Thoughts on University Mission Statements
So, I’m going to talk about three mission statements here: the mission statements of the University of Georgia, The Ohio State University, and University of Chicago. I’d like to talk about these because I did my undergrad at Georgia, so clearly that university shaped much of my perception of academia, many of my relatives attended OSU, and one of my aunts has been an academic advisor there for many years, and has been a source for much of my early knowledge of Universities, and University of Chicago is an institution where I applied both for undergrad and graduate programs, though I did not attend; furthermore it is the type of institution conducting the type of research that I would like to one day work at.
UGA:
The University of Georgia, a land-grant and sea-grant university with statewide commitments and responsibilities, is the state’s oldest, most comprehensive, and most diversified institution of higher education. Its motto, “to teach, to serve, and to inquire into the nature of things,” reflects the University’s integral and unique role in the conservation and enhancement of the state’s and nation’s intellectual, cultural, and environmental heritage.
The University of Georgia shares with the other research universities of the University System of Georgia the following core characteristics:
- a statewide responsibility and commitment to excellence and academic achievements having national and international recognition;
- a commitment to excellence in a teaching/learning environment dedicated to serving a diverse and well-prepared student body, to promoting high levels of student achievement, and to providing appropriate academic support services;
- a commitment to excellence in research, scholarship, and creative endeavors that are focused on organized programs to create, maintain, and apply new knowledge and theories; that promote instructional quality and effectiveness; and that enhance institutionally relevant faculty qualifications;
- a commitment to excellence in public service, economic development, and technical assistance activities designed to address the strategic needs of the state of Georgia along with a comprehensive offering of continuing education designed to meet the needs of Georgia’s citizens in life-long learning and professional education;
- a wide range of academic and professional programming at the baccalaureate, master’s, and doctoral levels.
With its statewide mission and core characteristics, the University of Georgia endeavors to prepare the University community and the state for full participation in the global society of the twenty-first century.
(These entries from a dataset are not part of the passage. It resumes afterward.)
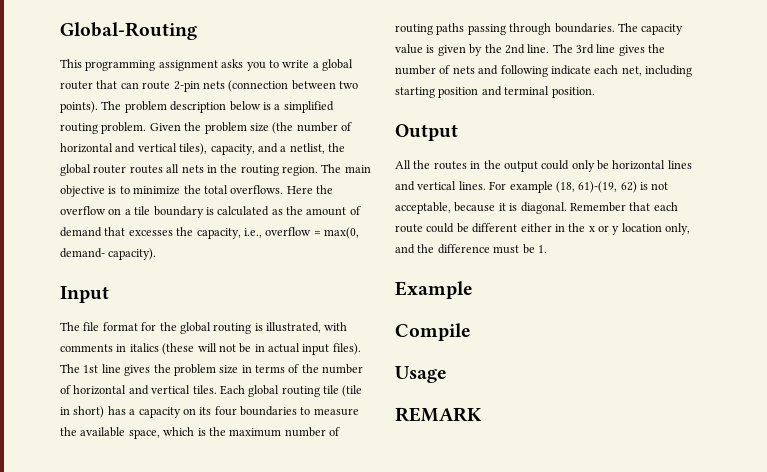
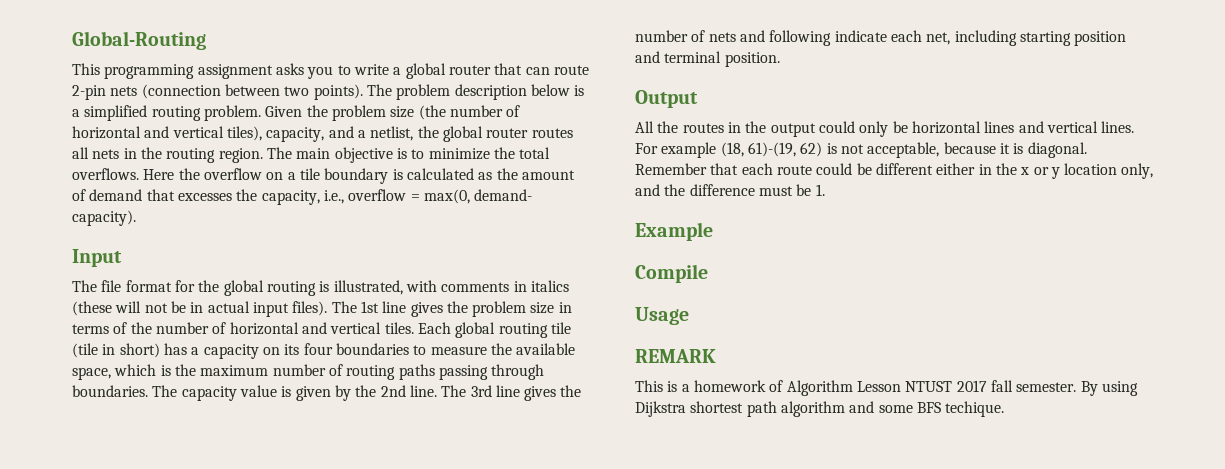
+ This is a homework of Algorithm Lesson NTUST 2017 fall semester. By using Dijkstra shortest path algorithm and some BFS techique.

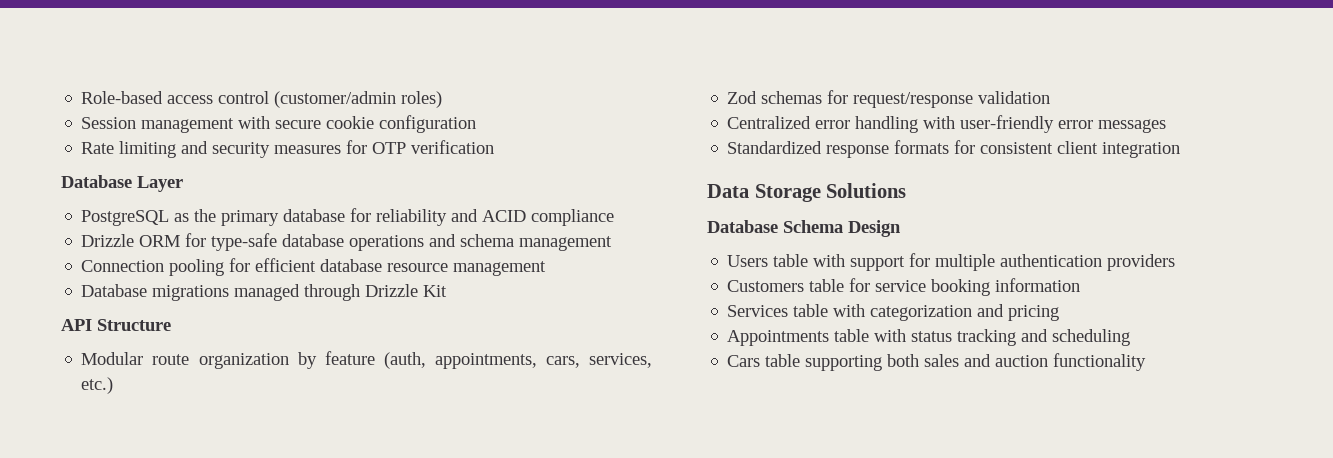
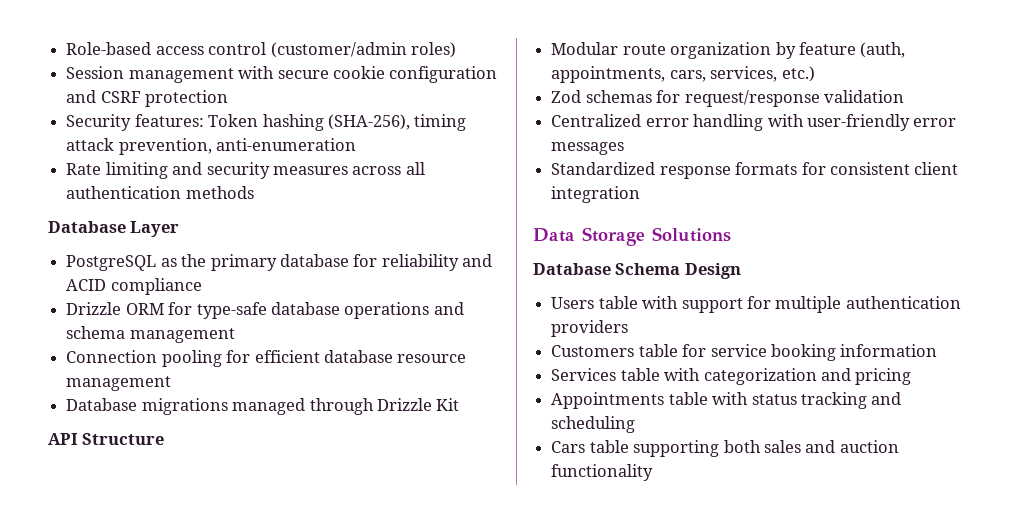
- Session management with secure cookie configuration
+ Session management with secure cookie configuration and CSRF protection
+ Security features: Token hashing (SHA-256), timing attack prevention, anti-enumeration
- Rate limiting and security measures for OTP verification
+ Rate limiting and security measures across all authentication methods

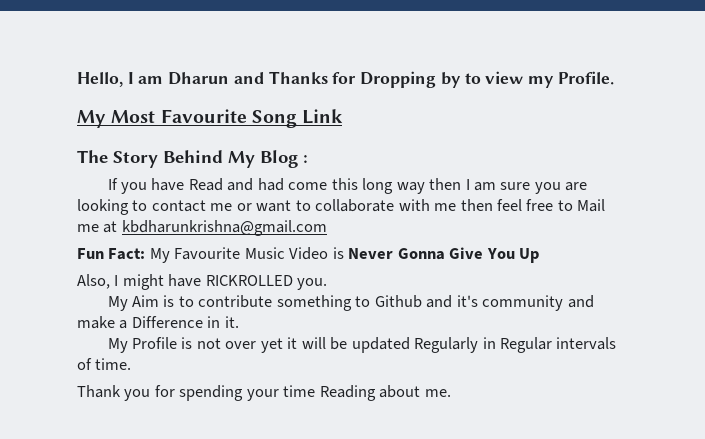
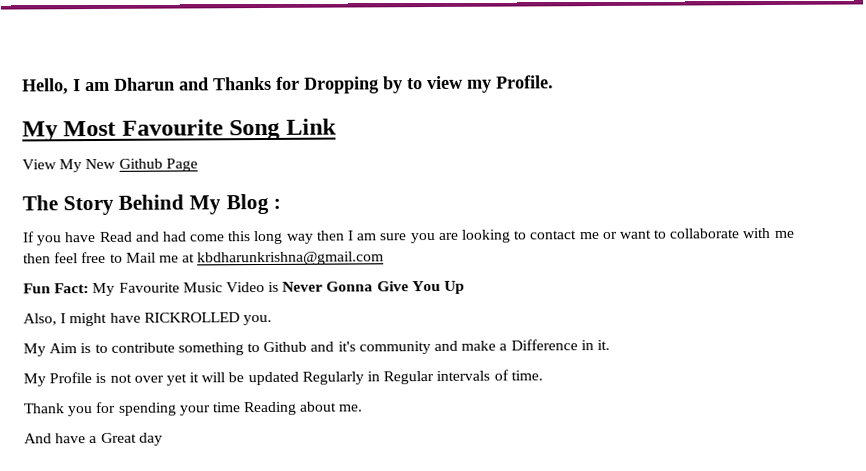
+ View My New Github Page
+ And have a Great day

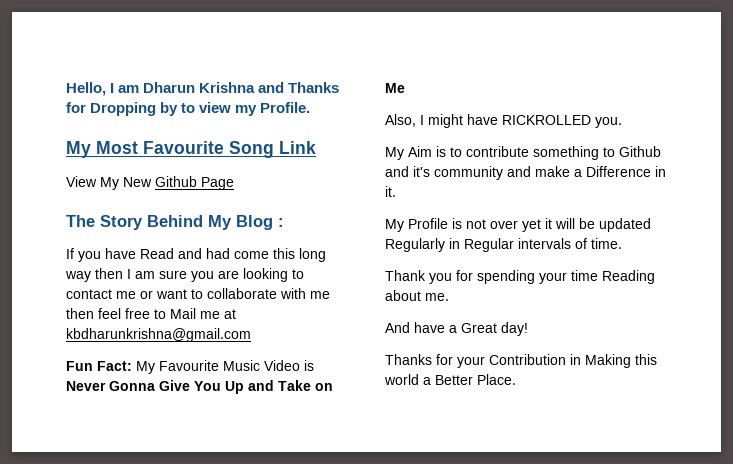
- Hello, I am Dharun and Thanks for Dropping by to view my Profile.
+ Hello, I am Dharun Krishna and Thanks for Dropping by to view my Profile.
- Fun Fact: My Favourite Music Video is Never Gonna Give You Up
+ Fun Fact: My Favourite Music Video is Never Gonna Give You Up and Take on Me
- And have a Great day
+ And have a Great day!
+ Thanks for your Contribution in Making this world a Better Place.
Through its programs and practices, it seeks to foster the understanding of and respect for cultural differences necessary for an enlightened and educated citizenry. It further provides for cultural, ethnic, gender, and racial diversity in the faculty, staff, and student body. The University is committed to preparing the University community to appreciate the critical importance of a quality environment to an interdependent global society.
As a comprehensive land-grant and sea-grant institution, the University of Georgia offers baccalaureate, master’s, doctoral, and professional degrees in the arts, humanities, social sciences, biological sciences, physical sciences, agricultural and environmental sciences, business, ecology, engineering, environmental design, family and consumer sciences, forest resources, journalism and mass communication, education, law, pharmacy, public health, social work, and veterinary medicine. The university is also home to the Augusta University/University of Georgia Medical Partnership.
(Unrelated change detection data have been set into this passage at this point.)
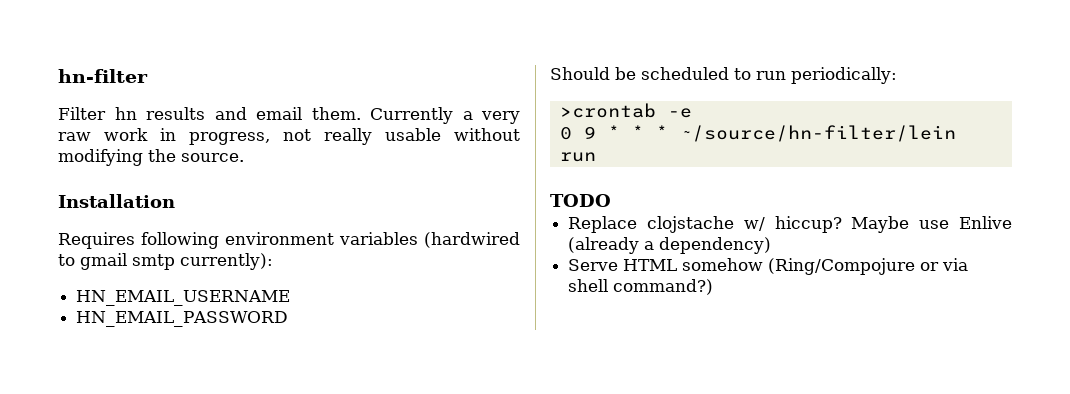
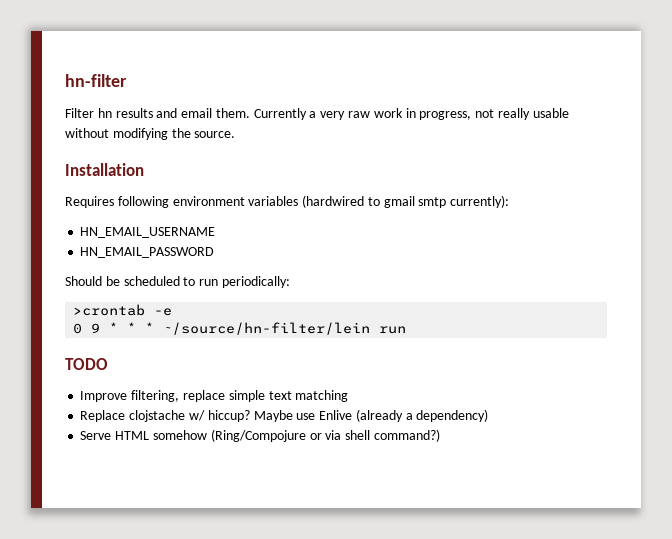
+ Improve filtering, replace simple text matching

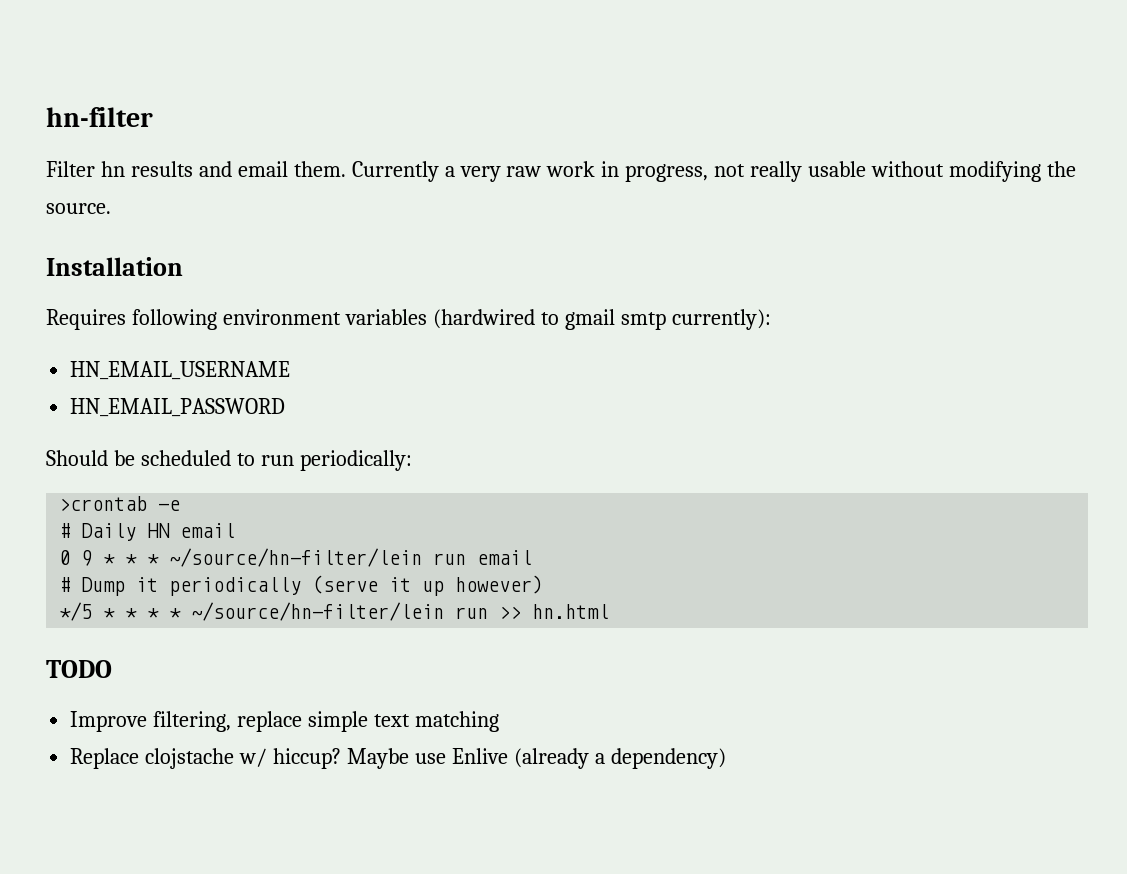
+ # Daily HN email
- 0 9 * * * ~/source/hn-filter/lein run
+ 0 9 * * * ~/source/hn-filter/lein run email
+ # Dump it periodically (serve it up however)
+ */5 * * * * ~/source/hn-filter/lein run >> hn.html
- Serve HTML somehow (Ring/Compojure or via shell command?)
The University attracts students nationally and internationally as well as from within Georgia. It offers the state’s broadest array of possibilities in graduate and professional education, and thus a large minority of the student body is post-baccalaureate. The predominantly Georgian undergraduate student body is a mix of highly qualified students originally admitted as first-year students and selected transfer students principally from other University System institutions.
With original scholarship, basic and applied research, and creative activities constituting an essential core from which to draw, the impact of the land-grant and sea-grant mission is reflected throughout the state. Cooperative extension, continuing education, public service, experiment stations, and technology transfer are all designed to enhance the well-being of the citizens of Georgia through their roles in economic, social, and community development.
As it has been historically, the University of Georgia is responsive to the evolution of the state’s educational, social, and economic needs. It aspires through its strategic planning to even closer contact and interaction with public and private institutions throughout the state as well as with the citizens it serves. – https://www.uga.edu/mission.php
This extensive statement attempts to highlight basically all of it major academic programs and drives while positioning itself as a major focus of research and education for the state and nation.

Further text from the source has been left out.